◆ What to work on
The entries should be given again in full. Alter nothing.

◆ Dataset records
**********

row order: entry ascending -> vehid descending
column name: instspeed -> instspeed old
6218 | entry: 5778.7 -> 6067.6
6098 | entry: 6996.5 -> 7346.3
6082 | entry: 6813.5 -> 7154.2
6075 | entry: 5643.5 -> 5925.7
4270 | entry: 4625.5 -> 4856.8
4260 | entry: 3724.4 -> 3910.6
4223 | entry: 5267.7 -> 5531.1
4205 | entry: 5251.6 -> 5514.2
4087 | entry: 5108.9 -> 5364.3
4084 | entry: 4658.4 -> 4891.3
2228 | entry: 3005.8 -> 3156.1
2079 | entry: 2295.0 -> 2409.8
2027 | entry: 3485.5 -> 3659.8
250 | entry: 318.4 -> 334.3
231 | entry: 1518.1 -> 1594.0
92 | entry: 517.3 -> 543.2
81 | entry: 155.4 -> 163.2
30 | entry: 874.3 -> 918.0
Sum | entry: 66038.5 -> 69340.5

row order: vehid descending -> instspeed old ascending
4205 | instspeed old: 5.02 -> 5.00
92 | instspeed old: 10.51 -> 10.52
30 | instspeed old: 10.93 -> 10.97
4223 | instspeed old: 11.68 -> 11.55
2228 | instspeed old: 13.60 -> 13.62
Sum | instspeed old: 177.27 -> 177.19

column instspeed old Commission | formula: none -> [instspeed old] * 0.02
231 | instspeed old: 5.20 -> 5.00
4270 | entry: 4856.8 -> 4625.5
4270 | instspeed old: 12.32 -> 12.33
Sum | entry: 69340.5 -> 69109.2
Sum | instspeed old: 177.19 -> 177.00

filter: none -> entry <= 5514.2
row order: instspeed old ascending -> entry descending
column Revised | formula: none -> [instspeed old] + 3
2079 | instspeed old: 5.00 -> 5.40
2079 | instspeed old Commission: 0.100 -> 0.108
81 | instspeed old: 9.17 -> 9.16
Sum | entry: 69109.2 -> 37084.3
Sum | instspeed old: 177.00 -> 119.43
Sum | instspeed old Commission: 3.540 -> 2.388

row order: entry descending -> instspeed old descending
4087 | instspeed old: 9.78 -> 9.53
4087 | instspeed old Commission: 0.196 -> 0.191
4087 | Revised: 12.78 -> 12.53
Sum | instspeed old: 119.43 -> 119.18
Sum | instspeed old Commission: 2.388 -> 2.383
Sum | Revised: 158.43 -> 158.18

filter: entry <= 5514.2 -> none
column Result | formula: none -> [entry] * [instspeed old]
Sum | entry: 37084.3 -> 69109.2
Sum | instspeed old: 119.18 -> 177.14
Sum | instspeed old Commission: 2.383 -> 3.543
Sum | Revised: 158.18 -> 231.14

**********

◆ Written answer
row order: entry ascending -> vehid descending
column name: instspeed -> instspeed old
6218 | entry: 5778.7 -> 6067.6
6098 | entry: 6996.5 -> 7346.3
6082 | entry: 6813.5 -> 7154.2
6075 | entry: 5643.5 -> 5925.7
4270 | entry: 4625.5 -> 4856.8
4260 | entry: 3724.4 -> 3910.6
4223 | entry: 5267.7 -> 5531.1
4205 | entry: 5251.6 -> 5514.2
4087 | entry: 5108.9 -> 5364.3
4084 | entry: 4658.4 -> 4891.3
2228 | entry: 3005.8 -> 3156.1
2079 | entry: 2295.0 -> 2409.8
2027 | entry: 3485.5 -> 3659.8
250 | entry: 318.4 -> 334.3
231 | entry: 1518.1 -> 1594.0
92 | entry: 517.3 -> 543.2
81 | entry: 155.4 -> 163.2
30 | entry: 874.3 -> 918.0
Sum | entry: 66038.5 -> 69340.5

row order: vehid descending -> instspeed old ascending
4205 | instspeed old: 5.02 -> 5.00
92 | instspeed old: 10.51 -> 10.52
30 | instspeed old: 10.93 -> 10.97
4223 | instspeed old: 11.68 -> 11.55
2228 | instspeed old: 13.60 -> 13.62
Sum | instspeed old: 177.27 -> 177.19

column instspeed old Commission | formula: none -> [instspeed old] * 0.02
231 | instspeed old: 5.20 -> 5.00
4270 | entry: 4856.8 -> 4625.5
4270 | instspeed old: 12.32 -> 12.33
Sum | entry: 69340.5 -> 69109.2
Sum | instspeed old: 177.19 -> 177.00

filter: none -> entry <= 5514.2
row order: instspeed old ascending -> entry descending
column Revised | formula: none -> [instspeed old] + 3
2079 | instspeed old: 5.00 -> 5.40
2079 | instspeed old Commission: 0.100 -> 0.108
81 | instspeed old: 9.17 -> 9.16
Sum | entry: 69109.2 -> 37084.3
Sum | instspeed old: 177.00 -> 119.43
Sum | instspeed old Commission: 3.540 -> 2.388

row order: entry descending -> instspeed old descending
4087 | instspeed old: 9.78 -> 9.53
4087 | instspeed old Commission: 0.196 -> 0.191
4087 | Revised: 12.78 -> 12.53
Sum | instspeed old: 119.43 -> 119.18
Sum | instspeed old Commission: 2.388 -> 2.383
Sum | Revised: 158.43 -> 158.18

filter: entry <= 5514.2 -> none
column Result | formula: none -> [entry] * [instspeed old]
Sum | entry: 37084.3 -> 69109.2
Sum | instspeed old: 119.18 -> 177.14
Sum | instspeed old Commission: 2.383 -> 3.543
Sum | Revised: 158.18 -> 231.14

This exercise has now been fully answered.